Your task: Exactly the lines from the first line of the records to the line holding "text: Letter ->" should be duplicated, and nothing more; pictures stay out.

#### The data

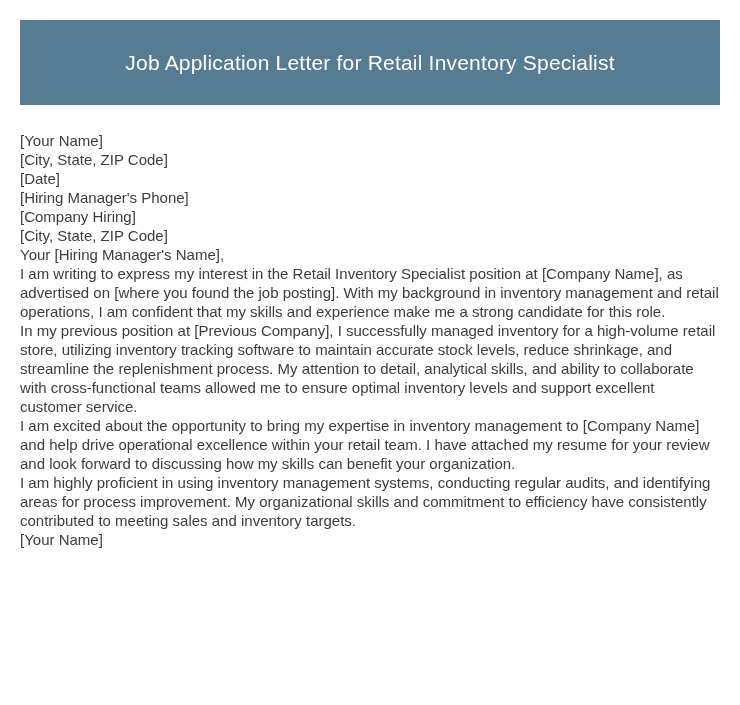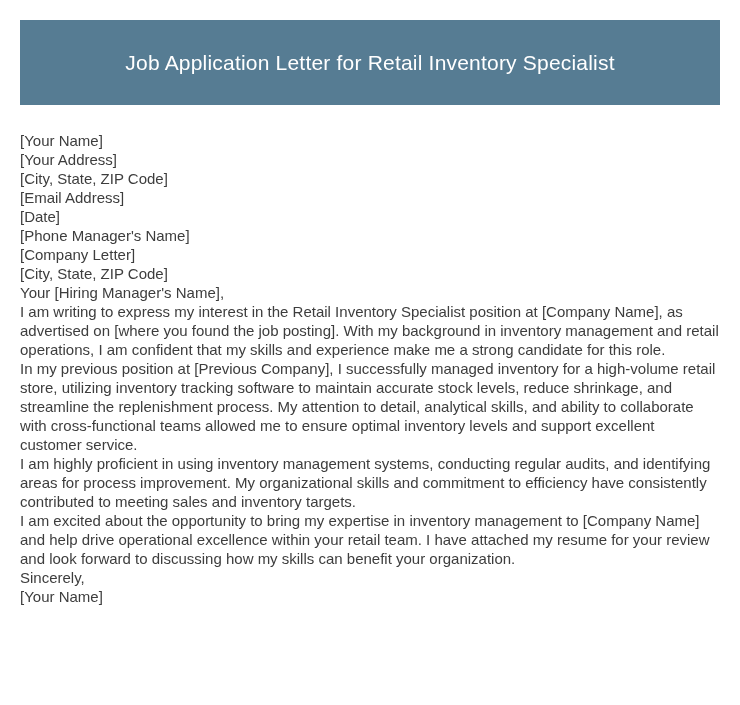"[Your Address]" div.line { html: <div>[Your Address]</div> -> none }
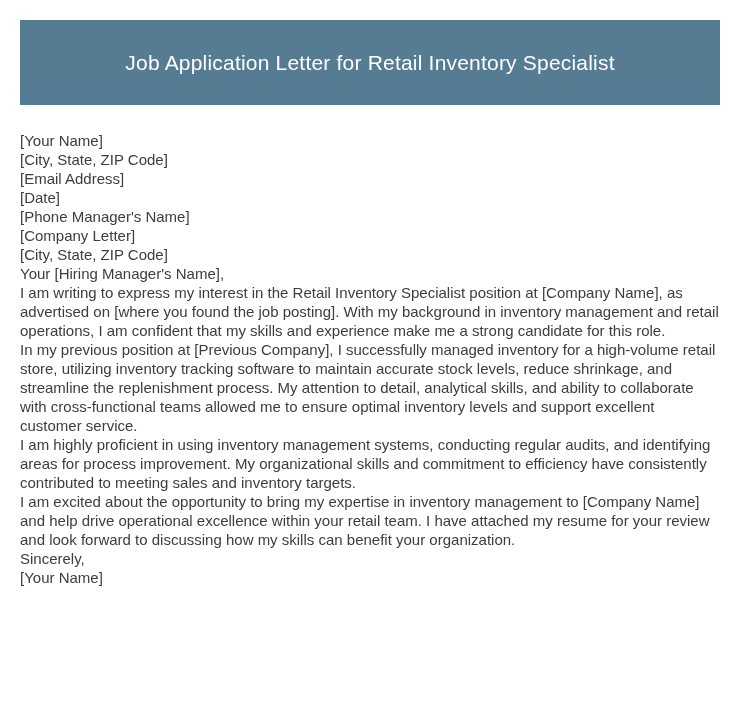"[Email Address]" div.line { html: <div>[Email Address]</div> -> none }
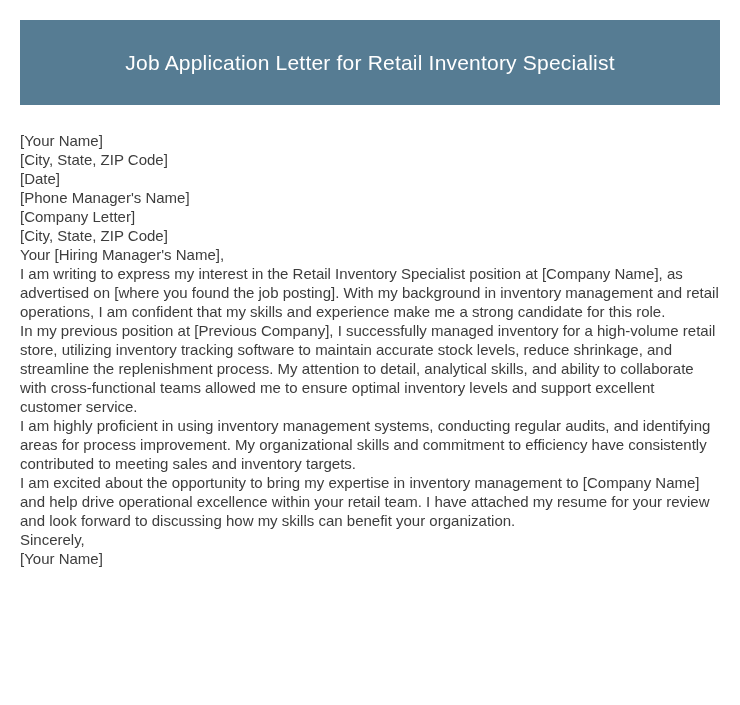"[Phone Manager's Name]" div.line { text: Phone Manager's Name -> Hiring Manager's Phone }
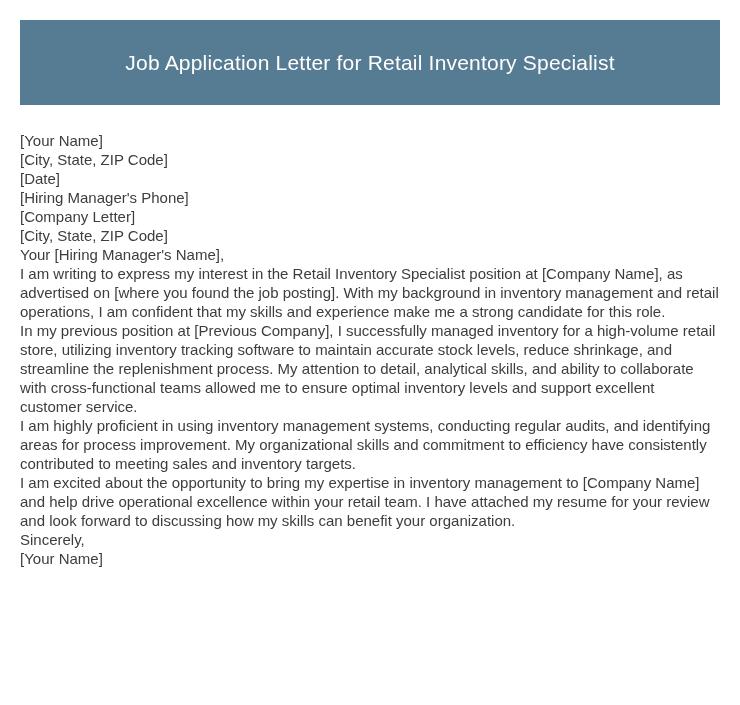"[Company Letter]" div.line { text: Letter -> Hiring }
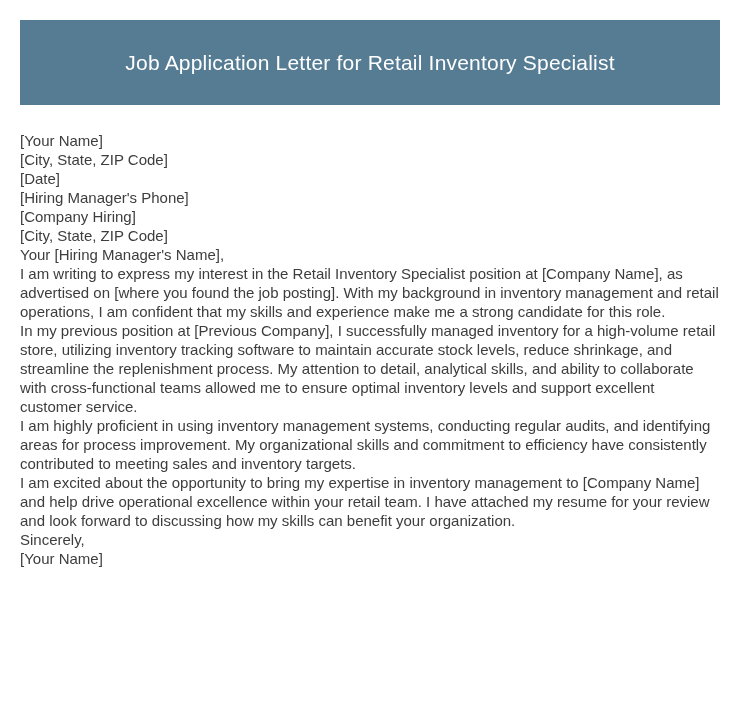"I am highly proficient in" div.para { order: before "I am excited about the" -> after "I am excited about the" }
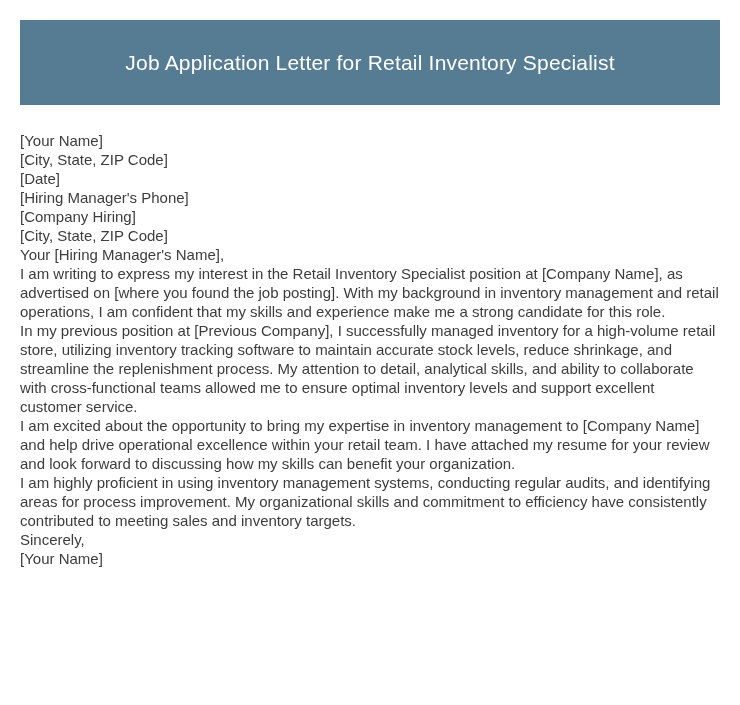"Sincerely," div.line { html: <div>Sincerely,</div> -> none }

########

Solution to the exercise:
"[Your Address]" div.line { html: <div>[Your Address]</div> -> none }
"[Email Address]" div.line { html: <div>[Email Address]</div> -> none }
"[Phone Manager's Name]" div.line { text: Phone Manager's Name -> Hiring Manager's Phone }
"[Company Letter]" div.line { text: Letter -> Hiring }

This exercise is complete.